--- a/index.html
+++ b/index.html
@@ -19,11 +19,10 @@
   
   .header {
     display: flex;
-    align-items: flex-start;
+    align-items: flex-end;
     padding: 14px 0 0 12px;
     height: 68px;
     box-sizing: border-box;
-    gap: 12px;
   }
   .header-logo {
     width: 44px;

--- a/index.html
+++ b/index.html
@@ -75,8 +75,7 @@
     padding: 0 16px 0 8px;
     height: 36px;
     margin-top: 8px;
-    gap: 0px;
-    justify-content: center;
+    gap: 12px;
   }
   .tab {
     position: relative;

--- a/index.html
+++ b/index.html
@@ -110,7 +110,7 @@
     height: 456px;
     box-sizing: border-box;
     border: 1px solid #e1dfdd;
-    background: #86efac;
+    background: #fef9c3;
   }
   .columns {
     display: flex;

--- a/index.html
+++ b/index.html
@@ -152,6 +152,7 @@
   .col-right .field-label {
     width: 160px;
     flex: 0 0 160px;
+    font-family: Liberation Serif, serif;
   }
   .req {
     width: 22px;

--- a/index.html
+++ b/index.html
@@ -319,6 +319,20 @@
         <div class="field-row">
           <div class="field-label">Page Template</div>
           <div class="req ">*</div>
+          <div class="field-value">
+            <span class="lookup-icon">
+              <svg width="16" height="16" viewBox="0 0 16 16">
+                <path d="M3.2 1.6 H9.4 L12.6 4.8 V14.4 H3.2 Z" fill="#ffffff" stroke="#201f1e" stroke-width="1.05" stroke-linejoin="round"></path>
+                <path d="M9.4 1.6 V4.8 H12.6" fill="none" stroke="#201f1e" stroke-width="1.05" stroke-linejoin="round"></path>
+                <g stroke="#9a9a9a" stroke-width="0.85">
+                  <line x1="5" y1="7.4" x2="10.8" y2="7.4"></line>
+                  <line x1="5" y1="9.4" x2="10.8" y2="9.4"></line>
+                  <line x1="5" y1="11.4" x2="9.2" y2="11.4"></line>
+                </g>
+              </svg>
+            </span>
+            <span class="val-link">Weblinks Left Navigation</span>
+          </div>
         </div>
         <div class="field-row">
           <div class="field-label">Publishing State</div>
- - - - - - -
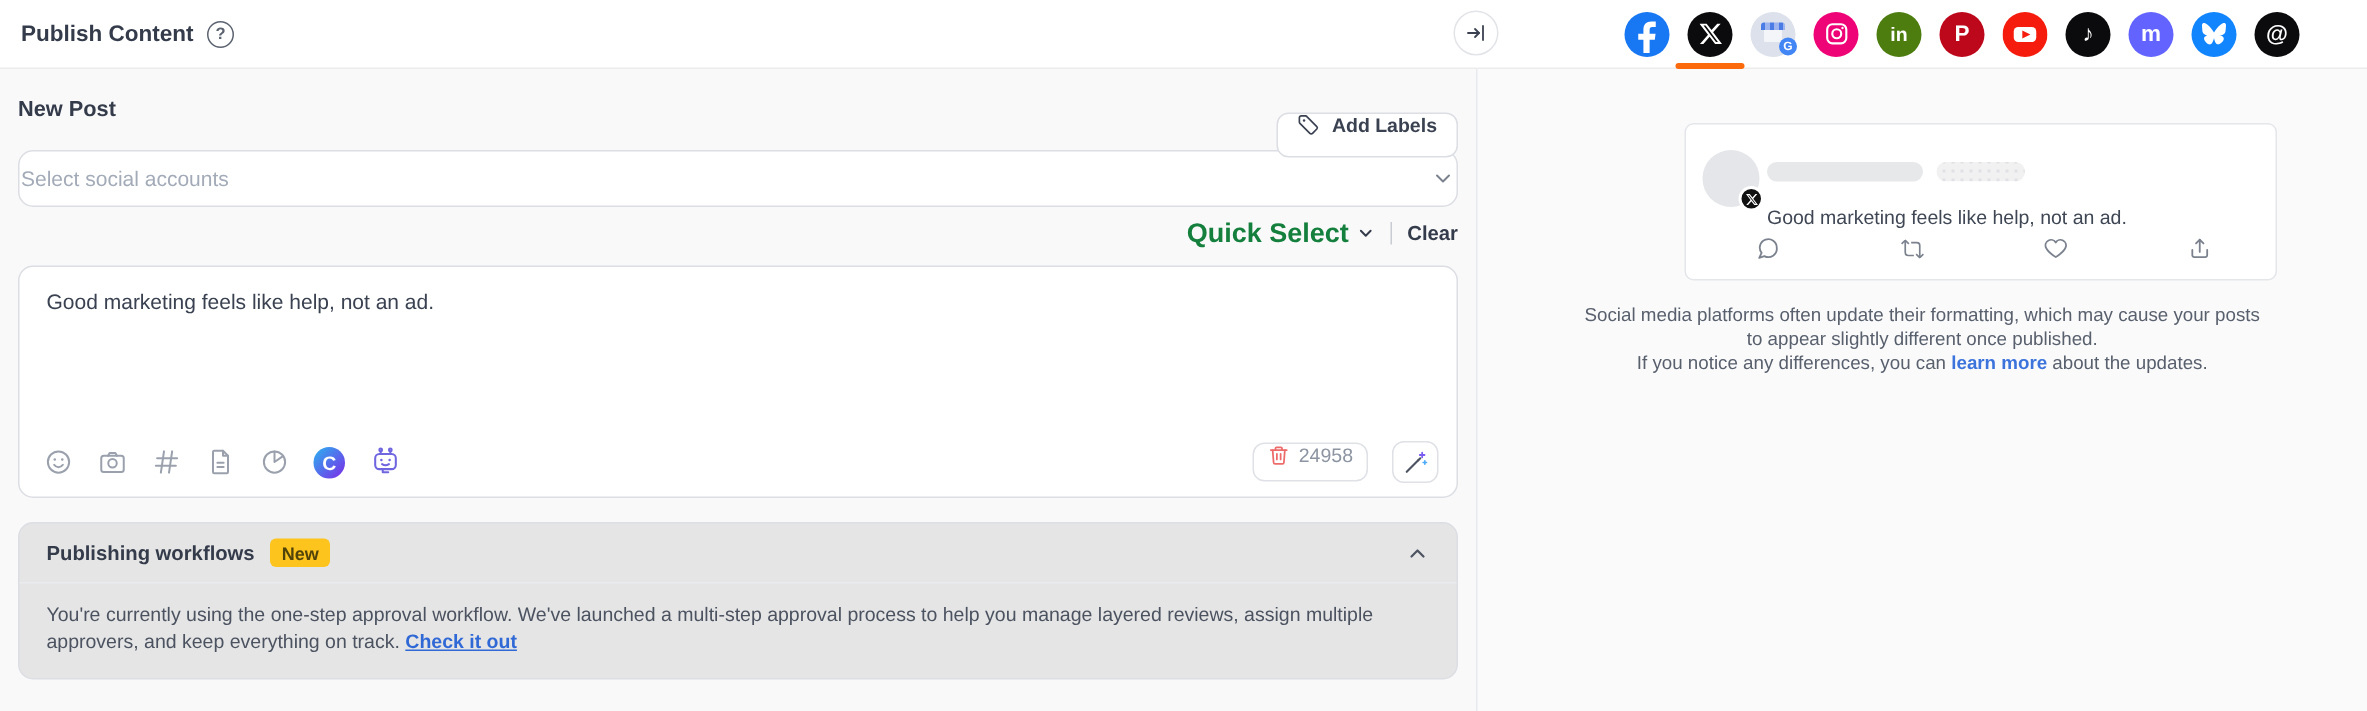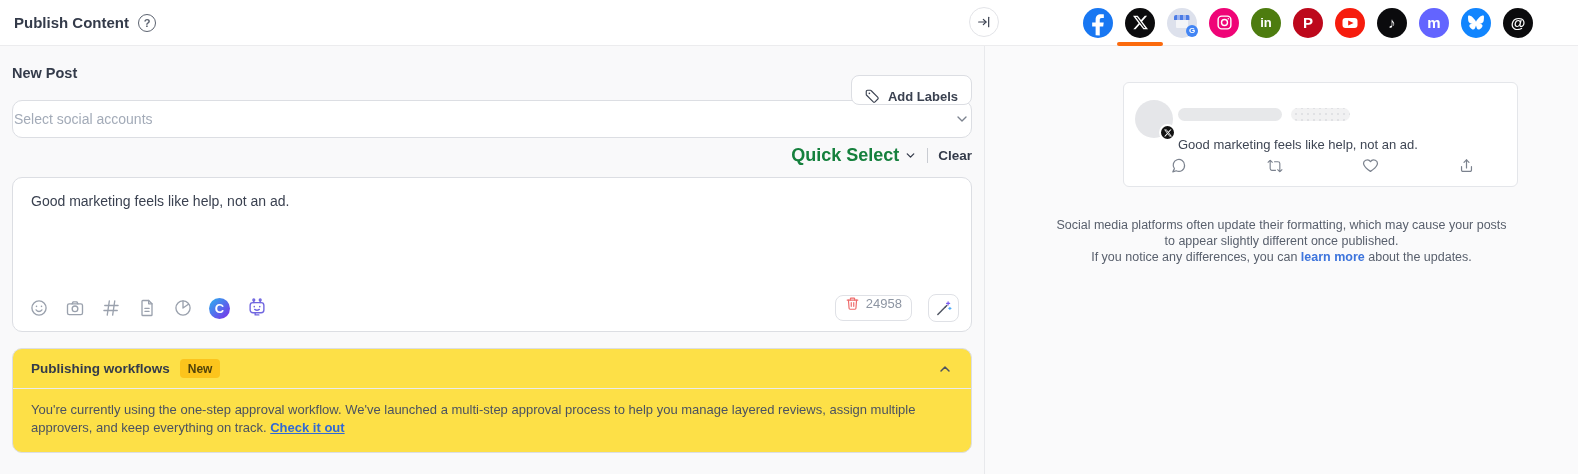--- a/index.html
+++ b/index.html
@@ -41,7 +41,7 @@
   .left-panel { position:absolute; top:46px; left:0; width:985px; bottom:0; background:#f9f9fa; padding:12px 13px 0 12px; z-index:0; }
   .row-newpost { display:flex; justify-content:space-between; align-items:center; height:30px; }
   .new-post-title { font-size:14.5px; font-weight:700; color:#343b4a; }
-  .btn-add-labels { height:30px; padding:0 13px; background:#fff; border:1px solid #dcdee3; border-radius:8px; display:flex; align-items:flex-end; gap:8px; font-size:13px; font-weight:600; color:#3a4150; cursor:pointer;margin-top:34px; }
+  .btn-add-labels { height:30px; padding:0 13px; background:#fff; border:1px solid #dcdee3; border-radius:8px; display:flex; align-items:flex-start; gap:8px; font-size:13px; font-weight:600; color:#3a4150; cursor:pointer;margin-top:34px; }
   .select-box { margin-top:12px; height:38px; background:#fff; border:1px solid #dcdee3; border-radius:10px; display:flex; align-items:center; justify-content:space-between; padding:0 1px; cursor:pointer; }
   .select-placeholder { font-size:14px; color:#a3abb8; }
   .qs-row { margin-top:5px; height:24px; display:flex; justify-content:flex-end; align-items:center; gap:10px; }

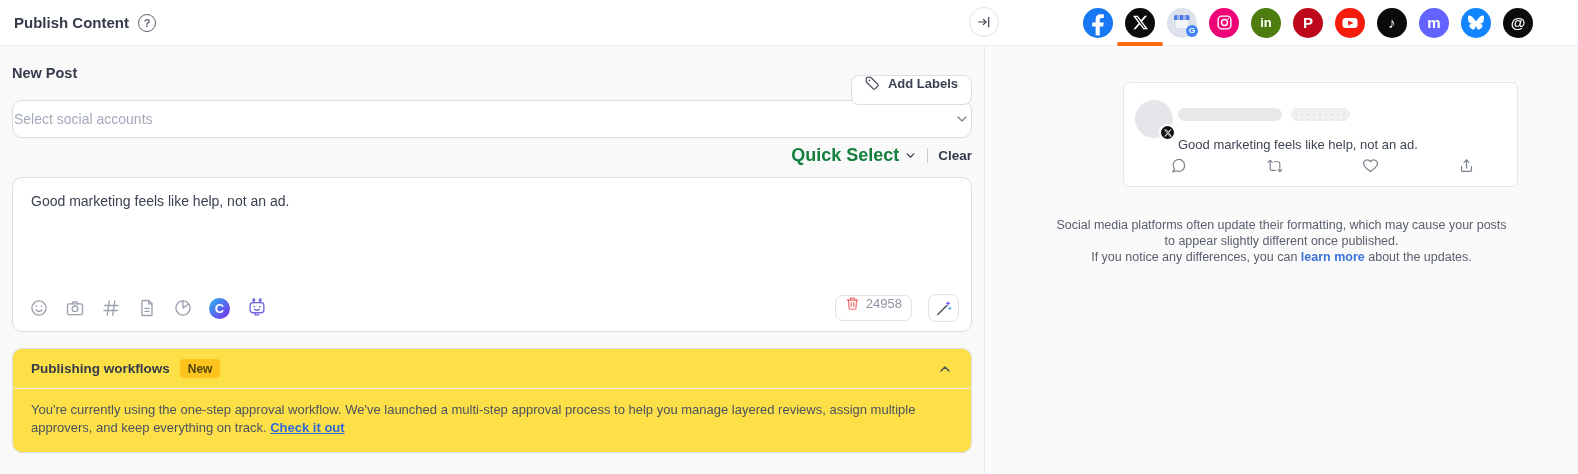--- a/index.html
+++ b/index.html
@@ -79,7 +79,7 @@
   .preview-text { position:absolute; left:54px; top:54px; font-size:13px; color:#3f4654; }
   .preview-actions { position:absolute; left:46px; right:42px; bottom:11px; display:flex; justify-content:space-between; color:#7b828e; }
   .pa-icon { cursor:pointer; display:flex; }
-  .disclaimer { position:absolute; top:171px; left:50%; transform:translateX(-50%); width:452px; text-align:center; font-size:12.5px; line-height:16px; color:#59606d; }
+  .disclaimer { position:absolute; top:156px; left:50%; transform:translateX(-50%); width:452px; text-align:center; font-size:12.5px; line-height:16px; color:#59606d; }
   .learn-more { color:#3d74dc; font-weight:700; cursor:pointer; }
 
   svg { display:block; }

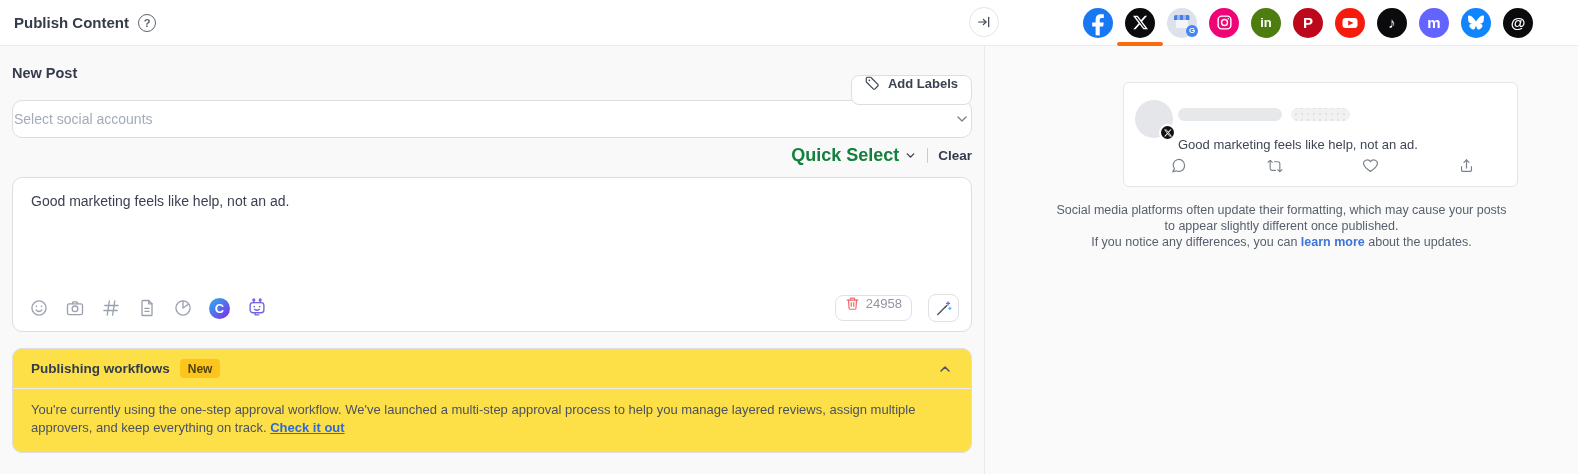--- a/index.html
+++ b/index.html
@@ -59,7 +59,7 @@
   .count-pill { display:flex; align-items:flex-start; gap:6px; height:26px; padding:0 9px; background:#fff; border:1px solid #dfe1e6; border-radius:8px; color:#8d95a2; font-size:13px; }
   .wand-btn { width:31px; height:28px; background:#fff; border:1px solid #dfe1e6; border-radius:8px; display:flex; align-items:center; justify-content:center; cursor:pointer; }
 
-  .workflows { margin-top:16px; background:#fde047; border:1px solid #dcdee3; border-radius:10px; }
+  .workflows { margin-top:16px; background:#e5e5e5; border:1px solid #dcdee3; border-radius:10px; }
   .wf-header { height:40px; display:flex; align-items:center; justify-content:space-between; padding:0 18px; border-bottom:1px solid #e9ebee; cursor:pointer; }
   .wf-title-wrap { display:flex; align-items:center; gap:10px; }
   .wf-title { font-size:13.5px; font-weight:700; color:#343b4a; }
- - - - - - -
## Try it
What lines of the material above include "stroke"? Copy each one.

## Exercise output
+                <path d="M3.2 1.6 H9.4 L12.6 4.8 V14.4 H3.2 Z" fill="#ffffff" stroke="#201f1e" stroke-width="1.05" stroke-linejoin="round"></path>
+                <path d="M9.4 1.6 V4.8 H12.6" fill="none" stroke="#201f1e" stroke-width="1.05" stroke-linejoin="round"></path>
+                <g stroke="#9a9a9a" stroke-width="0.85">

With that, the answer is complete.